Looking at a racing bike wheelset, Fulcrum Wind 55 DB, I recently had in my workshop, I found an interesting wheel building challenge, induced by its 24 spokes, laced 2 cross in a two-to-one or 2:1 spoke lacing pattern.
In one of my previous articles, Exotic Wheelbuilding: Understanding paired spoke hole hub design, I dived into studying paired spoke hole hub design and understanding the logic behind how to calculate the correct spoke length for a rather exotic wheel hub design.
Having this 2:1 two-to-one carbon wheelset on my workbench, the problem was somehow similar, except instead of dealing with an exotic hub design, there was a mismatch in a spoke count between drive and non-drive side of the wheel. And to make things a bit more complicated spoke length calculation wise, the wheelset was built using straight pull hubs.
WHY 2:1 Two-to-one LACING PATTERN?
Although such wheels are not so widely spread, 2:1 spoke lacing pattern has been in the industry for a while now. And so, it is certainly not an everyday situation for a wheel builder to build such a wheelset as a new build.
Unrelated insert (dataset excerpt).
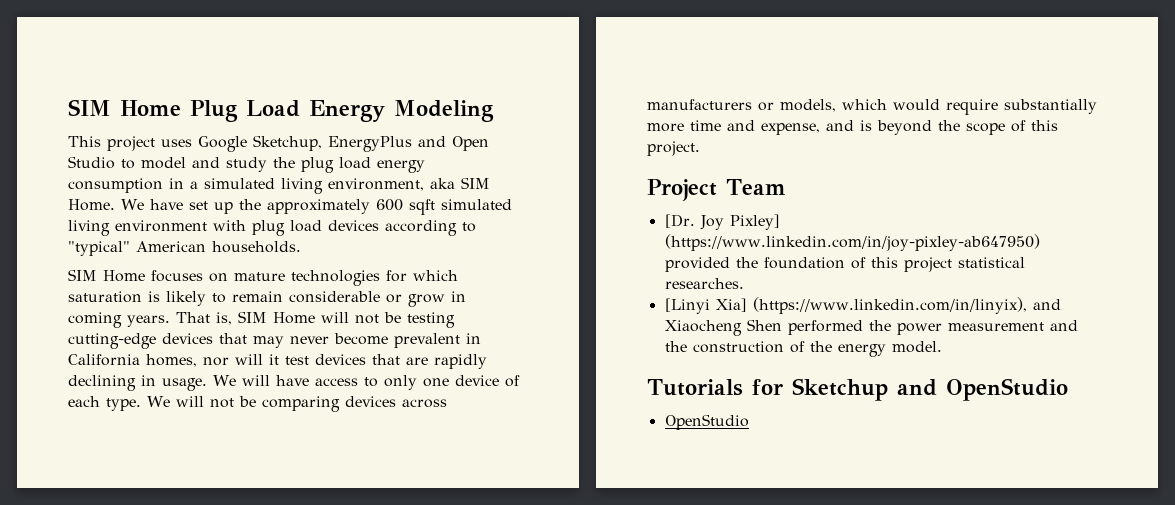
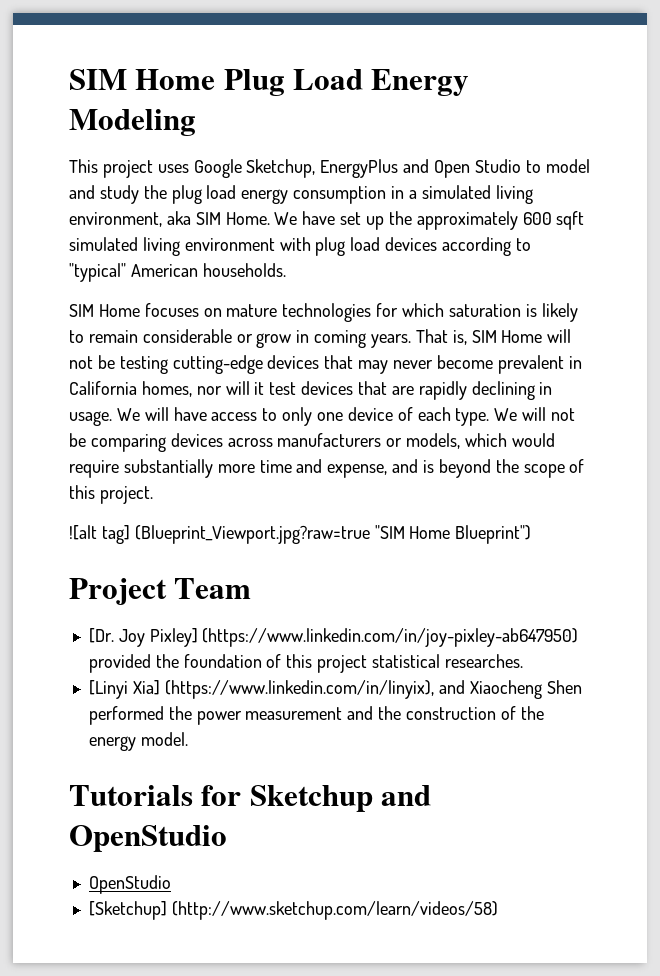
(700, 148) none -> [69,525,532,544] // ![alt tag] (Blueprint_Viewport.jpg?raw=true "SIM Home Blueprint")
(749, 422) none -> [88,901,498,920] // [Sketchup] (http://www.sketchup.com/learn/videos/58)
The Cycle Clinic's article states that 2:1 is a lacing pattern where the spoke tensions are more equal than in a conventional wheel. If you have a wheel built 2:1 then as you go around the rim, you will notice repeating pattern - there will be 1 spoke going to the non-drive then 2 going to the drive side of the wheel. From 24 spokes in total, 16 will be on the drive side and only 8 on the non-drive side.
According to Fulrum Wheels page, as a result there are two spokes which carry out the function of one, slackening and torsion are limited and the transfer of the athlete’s power is much more effective.
Also, thanks to this system, spoke tensions are balanced more evenly between drive and non-drive sides and the fatigue life of the rim, hub and spokes is lengthened.
Besides reduced fatigue rate and extended spoke life, a more even tension across each side of the wheel also reduces the stress imbalance around the spoke holes which should prevent possible rim cracks. Moreover, greater spoke count on the drive side (16 spokes) in combination with a 3 cross lacing pattern will also greatly improve an overall torsional stiffness and power transfer from the hub to the rim.
But building a wheel with a 2:1 lacing pattern cannot be done with conventional components as such builds require a stiff rim and hubs with a specific geometry, where the non-drive flange is pushed further to the outside.
2:1 LACING AND SPOKE LENGTH
Identifying the problem
To identify the problem, we should first visualize it correctly. Take a look at the wheel drawing below where only drive side spokes are shown for a clearer understanding. On the drive side of this wheel, a 2 cross spoke lacing pattern is used.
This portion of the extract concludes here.